WHAT YOU SHOULD DO:
Could you write out, exactly, every line from the top of the data through the line holding "[534,882,578,898] tasks). ->"? Omit the pictures.

DATA TO USE:
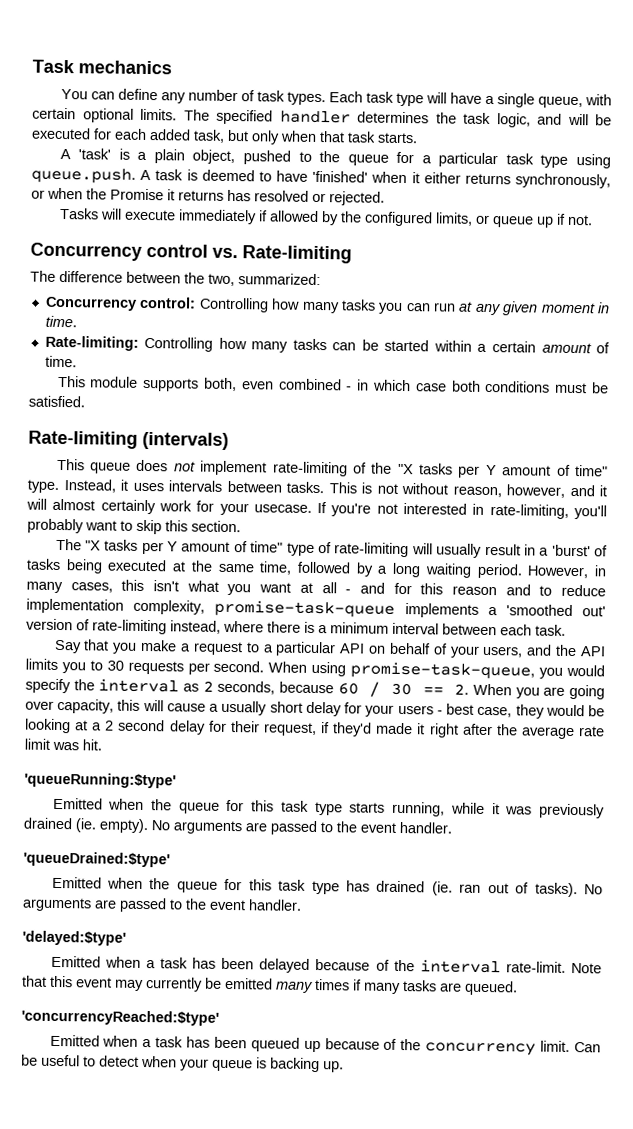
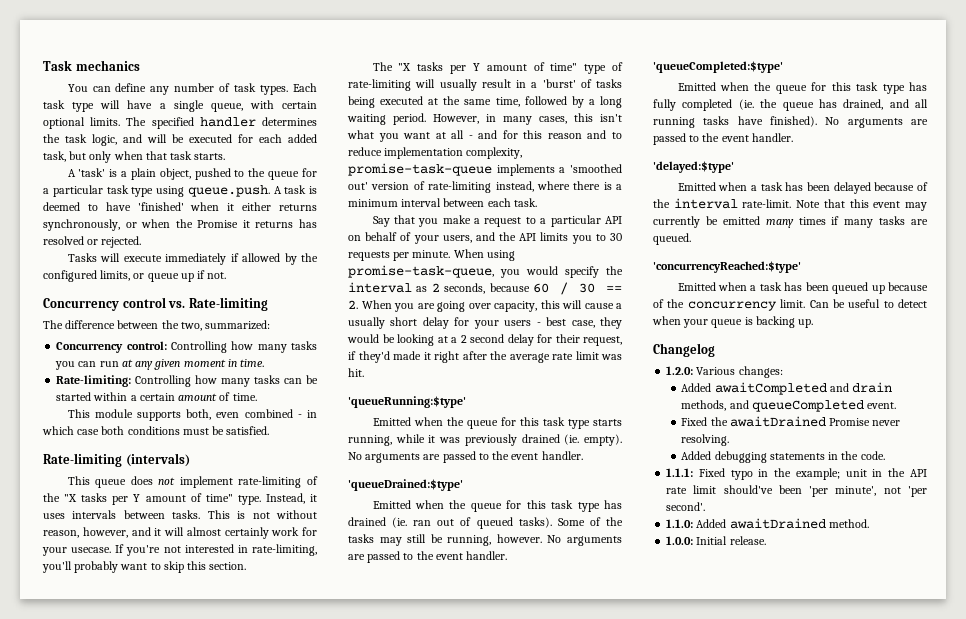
[213,660,265,673] second. -> [412,250,451,258] minute.
[534,882,578,898] tasks). -> [476,517,623,529] [348,534,622,546] [348,551,508,563] [653,61,783,73] [677,82,927,94] [653,99,928,111] [653,116,817,128] queued tasks). Some of the tasks may still be running, however. No arguments are passed to the event handler. // 'queueCompleted:$type' // Emitted when the queue for this task type has fully completed (ie. the queue has drained, and all running tasks have finished).
(344, 1067) none -> [653,343,715,357] [666,366,783,378] [681,382,893,395] [681,400,897,412] [681,416,901,427] [681,434,730,446] [681,451,885,463] [666,468,927,480] [666,485,927,497] [666,502,706,511] [666,518,869,529] [666,536,766,545] // Changelog // 1.2.0: Various changes: // Added awaitCompleted and drain methods, and queueCompleted event. // Fixed the awaitDrained Promise never resolving. // Added debugging statements in the code. // 1.1.1: Fixed typo in the example; unit in the API rate limit should've been 'per minute', not 'per second'. // 1.1.0: Added awaitDrained method. // 1.0.0: Initial release.

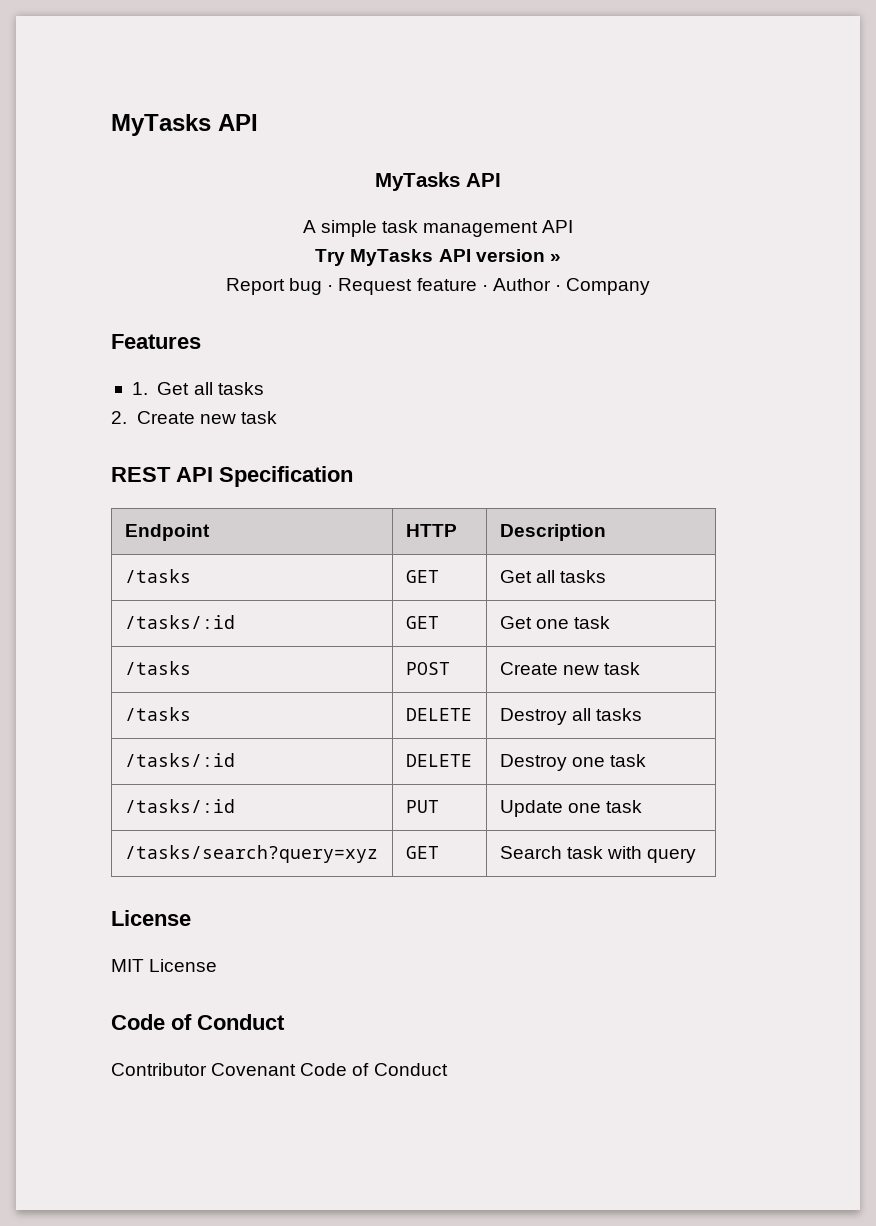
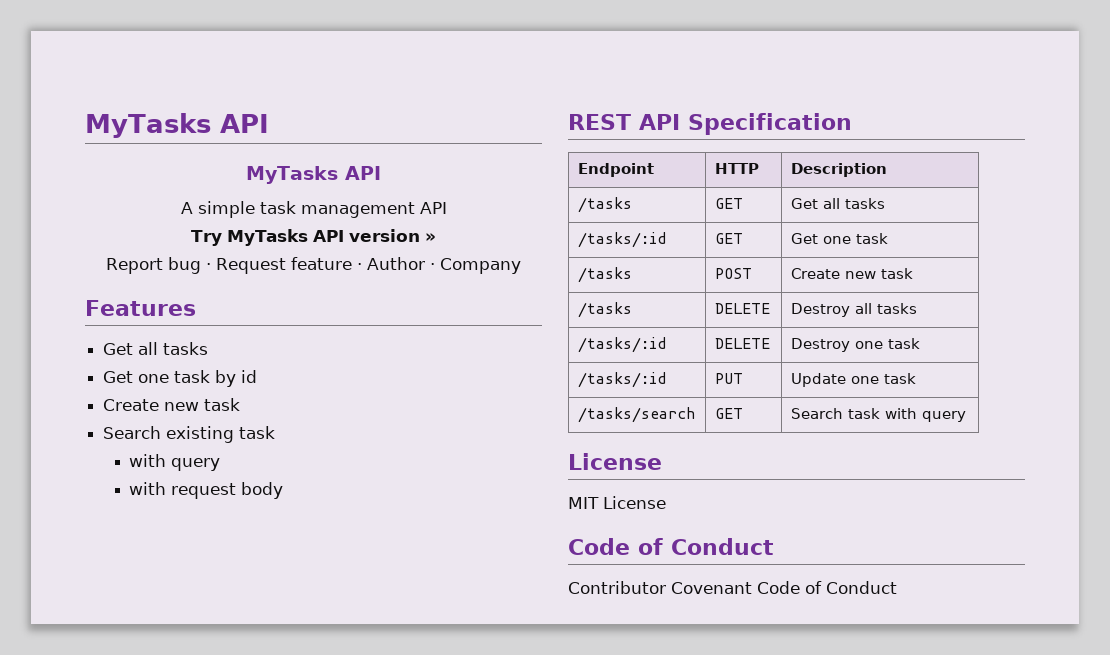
[131,382,264,395] [111,411,277,424] 1. Get all tasks // 2. Create new task -> [103,342,209,355] [103,370,258,387] [103,398,241,411] [103,426,276,443] [129,454,221,471] [129,482,284,499] Get all tasks // Get one task by id // Create new task // Search existing task // with query // with request body
[124,845,378,863] /tasks/search?query=xyz -> [577,407,695,423] /tasks/search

YOUR RESPONSE:
[213,660,265,673] second. -> [412,250,451,258] minute.
[534,882,578,898] tasks). -> [476,517,623,529] [348,534,622,546] [348,551,508,563] [653,61,783,73] [677,82,927,94] [653,99,928,111] [653,116,817,128] queued tasks). Some of the tasks may still be running, however. No arguments are passed to the event handler. // 'queueCompleted:$type' // Emitted when the queue for this task type has fully completed (ie. the queue has drained, and all running tasks have finished).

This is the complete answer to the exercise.